In this exercise, you will analyze a dataset of human body temperatures and employ the concepts of hypothesis testing, confidence intervals, and statistical significance.

Answer the following questions **in this notebook below and submit to your Github account**.

- Is the distribution of body temperatures normal?
- Although this is not a requirement for CLT to hold (read CLT carefully), it gives us some peace of mind that the population may also be normally distributed if we assume that this sample is representative of the population.

- Is the sample size large? Are the observations independent?
- Remember that this is a condition for the CLT, and hence the statistical tests we are using, to apply.

- Is the true population mean really 98.6 degrees F?
- Would you use a one-sample or two-sample test? Why?
- In this situation, is it appropriate to use the $t$ or $z$ statistic?
- Now try using the other test. How is the result be different? Why?

- Draw a small sample of size 10 from the data and repeat both tests.
- Which one is the correct one to use?
- What do you notice?
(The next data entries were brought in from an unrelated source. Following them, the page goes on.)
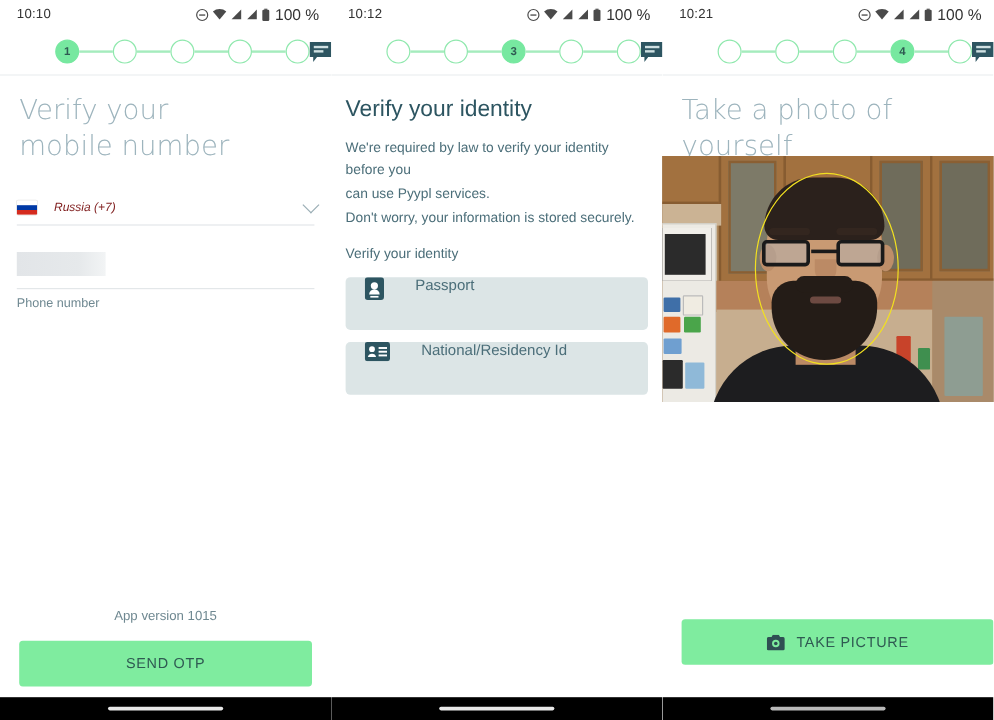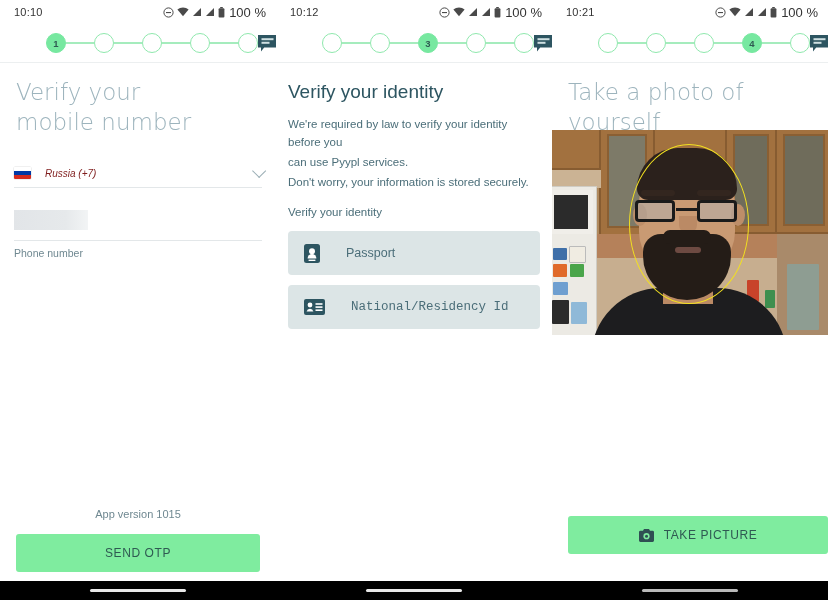--- a/index.html
+++ b/index.html
@@ -106,7 +106,7 @@
   .body-txt p.gap{margin-top:12px;}
   .opt{
     margin:10px 12px 0 12px;height:44px;background:#dce5e6;border-radius:4px;
-    display:flex;align-items:center;padding:10px 16px;box-sizing:border-box;cursor:pointer;
+    display:flex;padding:0 16px;box-sizing:border-box;cursor:pointer;
   }
   .opt-label{margin-left:26px;font-size:12.5px;color:#4b6e79;}
   .opt2 .opt-label{margin-left:26px;font-family:Liberation Mono, monospace;}

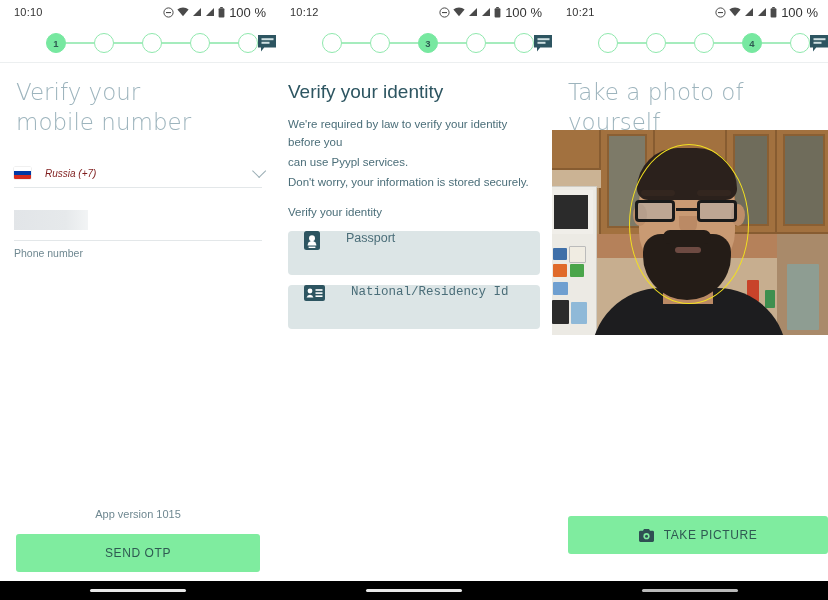--- a/index.html
+++ b/index.html
@@ -109,7 +109,7 @@
     display:flex;padding:0 16px;box-sizing:border-box;cursor:pointer;
   }
   .opt-label{margin-left:26px;font-size:12.5px;color:#4b6e79;}
-  .opt2 .opt-label{margin-left:26px;font-family:Liberation Mono, monospace;}
+  .opt2 .opt-label{margin-left:26px;}
   
   .camera{
     position:absolute;left:-1px;top:130px;width:278px;height:205px;

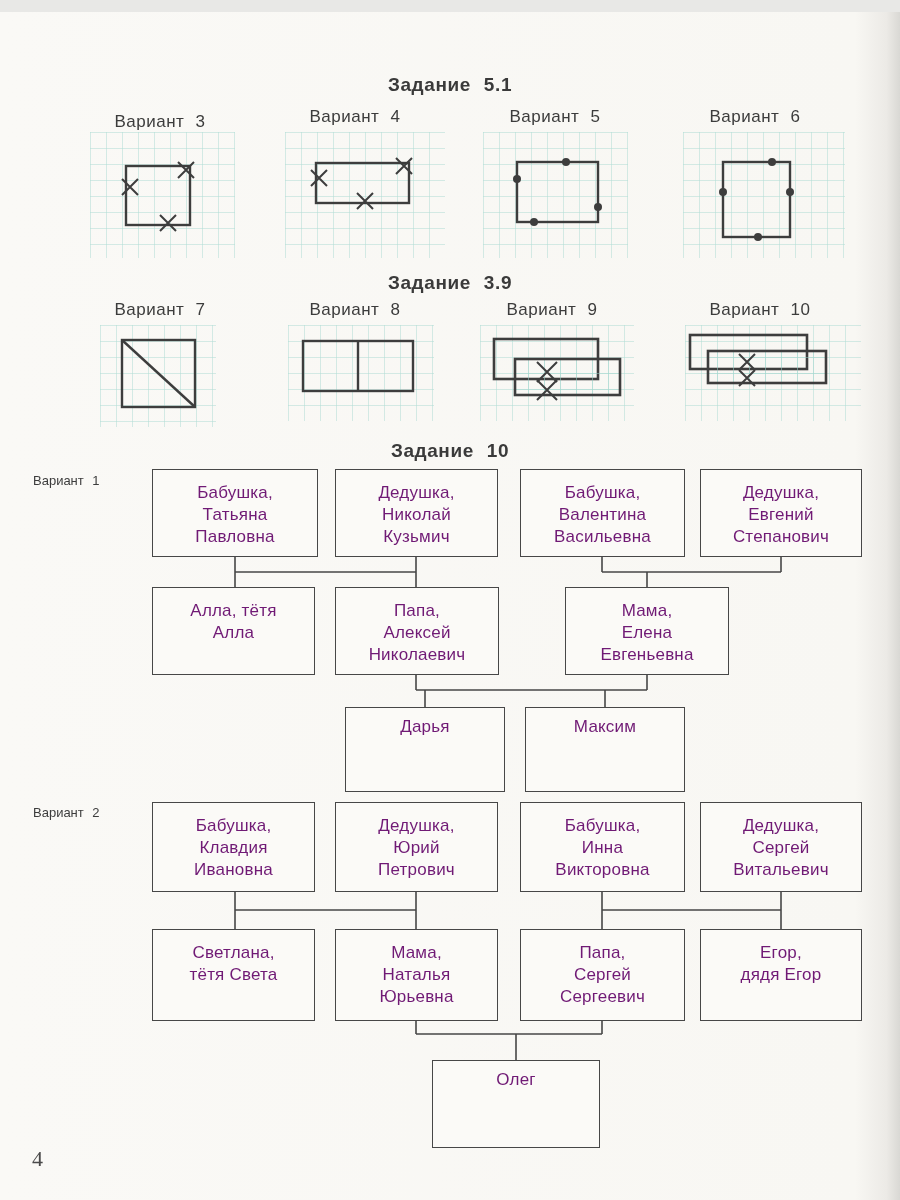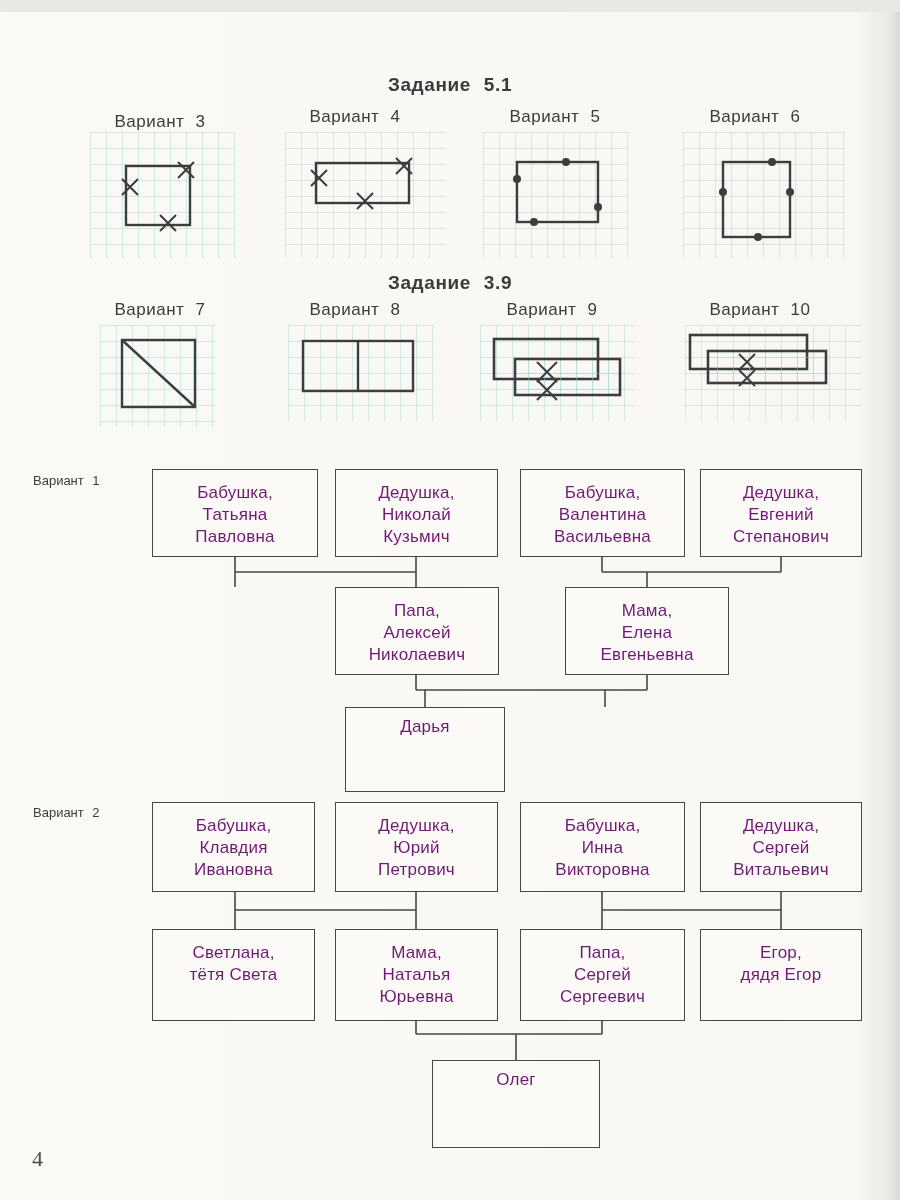--- a/index.html
+++ b/index.html
@@ -178,6 +178,7 @@
     </g>
   </svg>
 
+  <div class="sec-title" style="top:428px">Задание 10</div>
 
   <svg class="connectors" width="900" height="1200">
     <g stroke="#474747" stroke-width="1.6" fill="none">

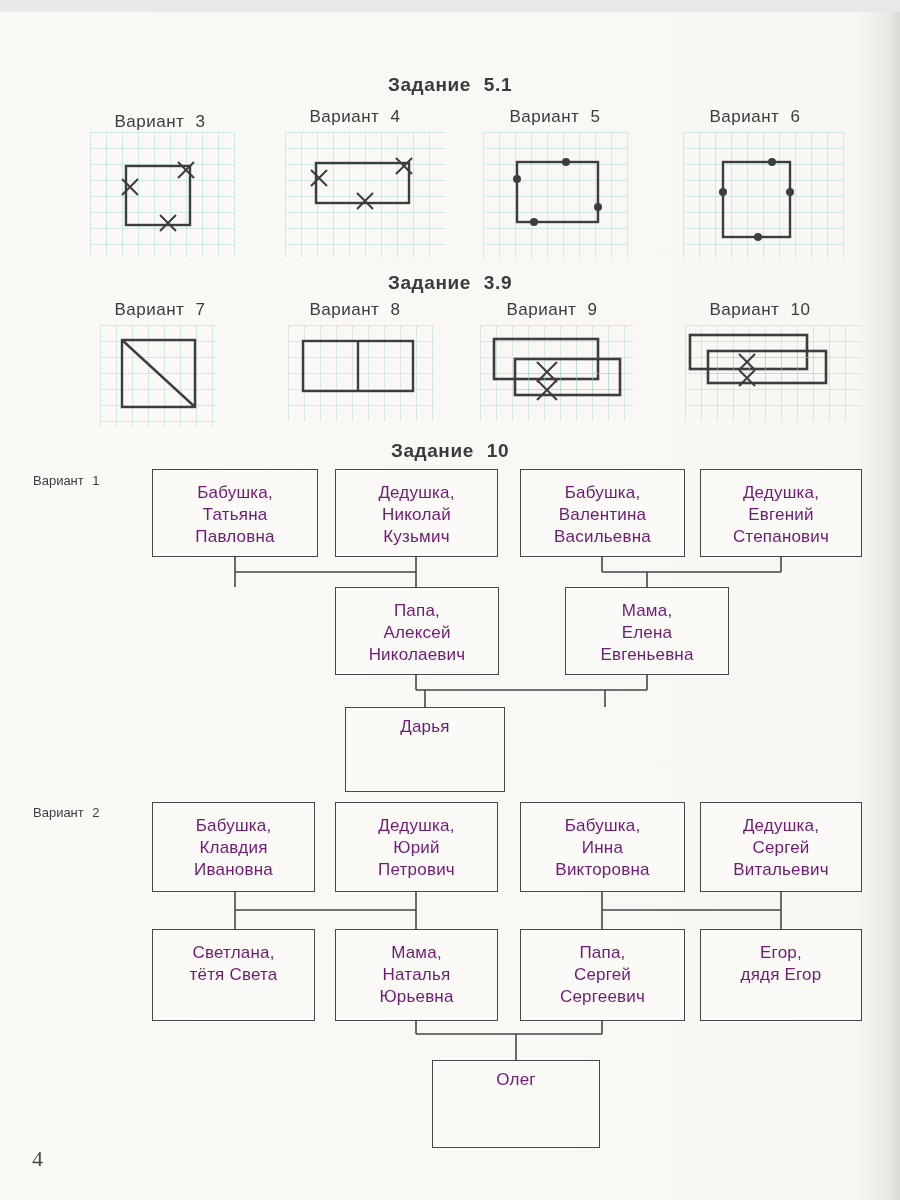--- a/index.html
+++ b/index.html
@@ -220,6 +220,10 @@
 Степанович</span>
     </div>
 
+  <div class="fbox" style="left:152px;top:575px;width:163px;height:88px">
+      <span>Алла, тётя
+Алла</span>
+    </div>
   <div class="fbox" style="left:335px;top:575px;width:164px;height:88px">
       <span>Папа,
 Алексей

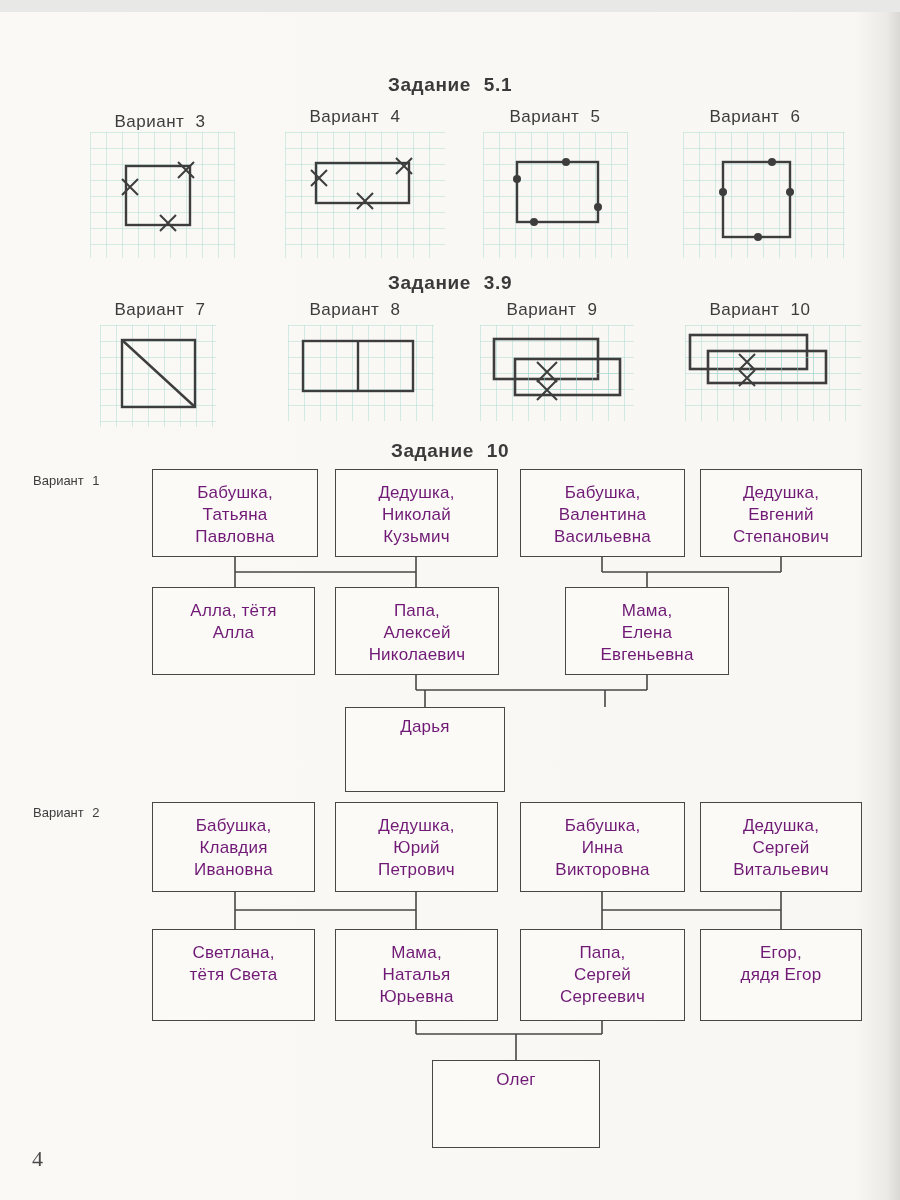--- a/index.html
+++ b/index.html
@@ -238,6 +238,9 @@
   <div class="fbox vcenter" style="left:345px;top:695px;width:160px;height:85px">
       <span>Дарья</span>
     </div>
+  <div class="fbox vcenter" style="left:525px;top:695px;width:160px;height:85px">
+      <span>Максим</span>
+    </div>
 
   <div class="side-label" style="left:33px;top:793px">Вариант 2</div>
What does this tell you about the difference in application of the $t$ and $z$ statistic?

- At what temperature should we consider someone's temperature to be "abnormal"?
- Start by computing the margin of error and confidence interval.

- Is there a significant difference between males and females in normal temperature?
- What test did you use and why?
- Write a story with your conclusion in the context of the original problem.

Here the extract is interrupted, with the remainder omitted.